Entries provided >>
★ ★ ★ ★ ★ ★ ★
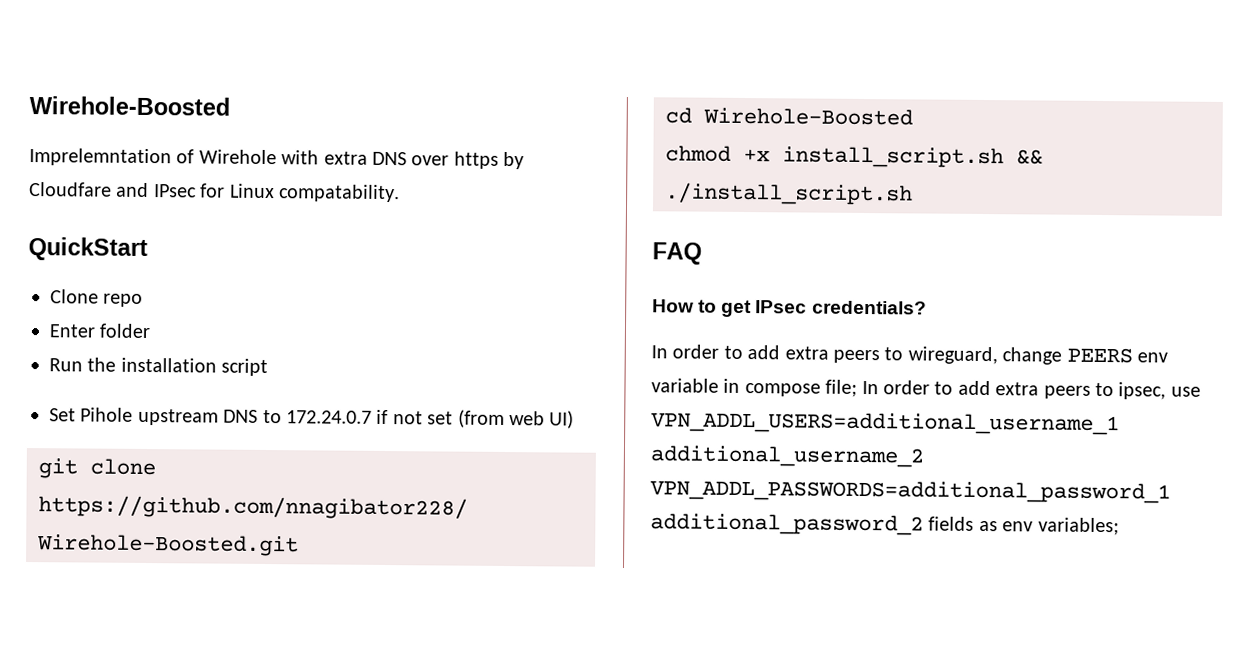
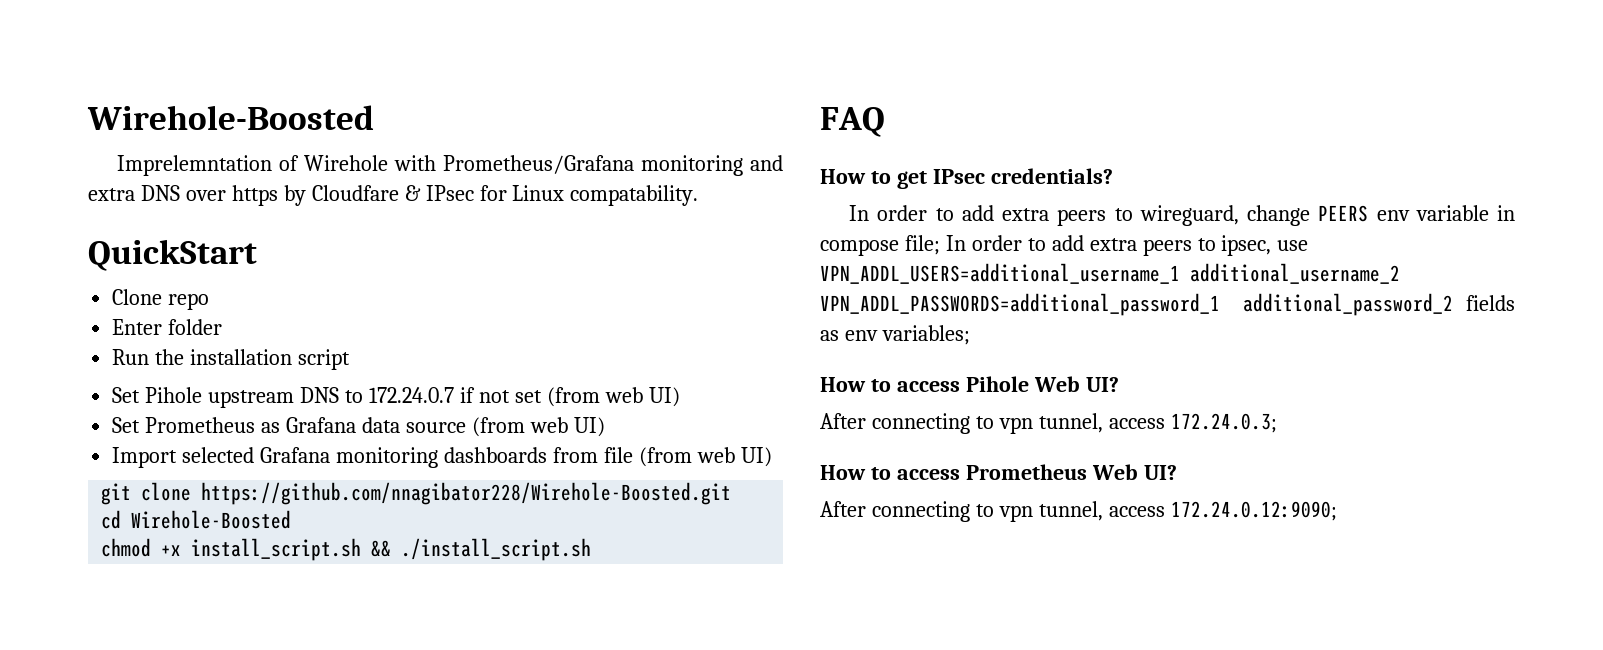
(320, 157) none -> [443,155,783,176] Prometheus/Grafana monitoring and
[116,182,150,198] and -> [404,185,421,201] &
(575, 419) none -> [112,417,605,437] [112,447,772,468] // Set Prometheus as Grafana data source (from web UI) // Import selected Grafana monitoring dashboards from file (from web UI)
(1119, 526) none -> [820,376,1119,392] [820,413,1277,434] [820,464,1177,480] [820,501,1337,522] // How to access Pihole Web UI? // After connecting to vpn tunnel, access 172.24.0.3; // How to access Prometheus Web UI? // After connecting to vpn tunnel, access 172.24.0.12:9090;

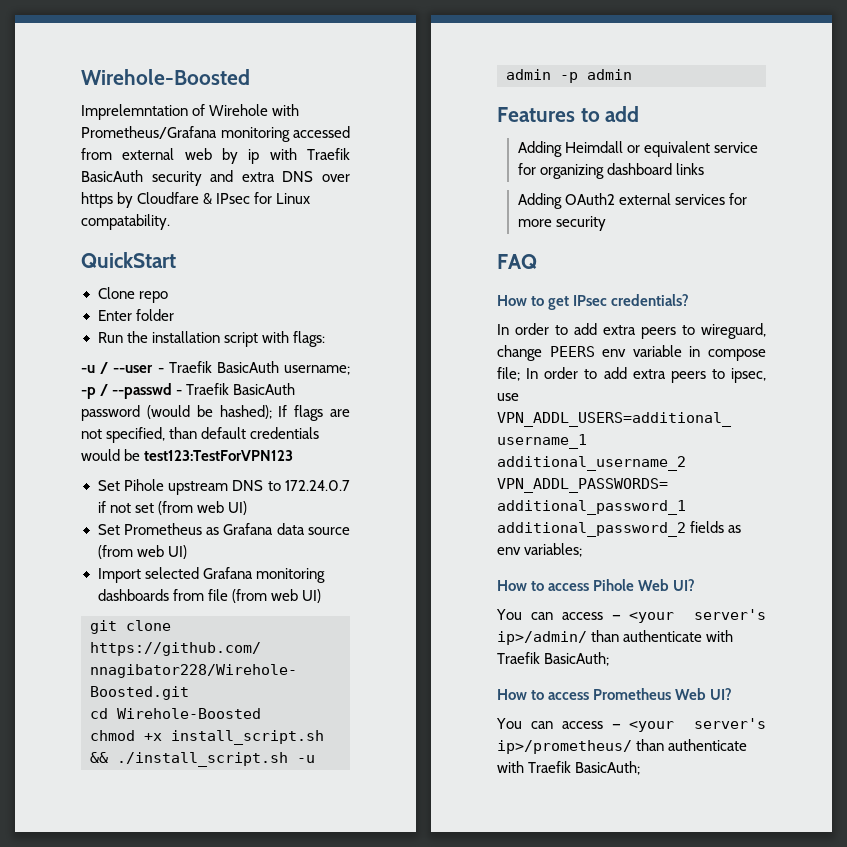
(744, 165) none -> [293,126,350,138] [81,148,350,164] [81,170,202,186] accessed from external web by ip with Traefik BasicAuth security
(351, 359) none -> [261,331,325,347] [81,361,350,375] [81,383,296,399] [81,405,351,421] [81,427,320,443] [81,449,294,461] with flags: // -u / --user - Traefik BasicAuth username; -p / --passwd - Traefik BasicAuth password (would be hashed); If flags are not specified, than default credentials would be test123:TestForVPN123
(592, 549) none -> [297,755,315,763] [506,69,632,83] [497,106,640,122] [517,141,758,157] [517,163,704,179] [517,193,747,209] [517,216,606,231] -u admin -p admin // Features to add // Adding Heimdall or equivalent service for organizing dashboard links // Adding OAuth2 external services for more security
[820,413,1277,434] After connecting to vpn tunnel, access 172.24.0.3; -> [496,609,766,623] [497,630,734,645] [497,652,610,666] You can access — <your server's ip>/admin/ than authenticate with Traefik BasicAuth;
[820,501,1337,522] After connecting to vpn tunnel, access 172.24.0.12:9090; -> [496,718,766,732] [497,739,748,754] [497,761,641,775] You can access — <your server's ip>/prometheus/ than authenticate with Traefik BasicAuth;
★ ★ ★ ★ ★ ★ ★
Problem requirements >> Using the data above, tally each line that has the string "your" and report only the sum.

Worked solution >> 2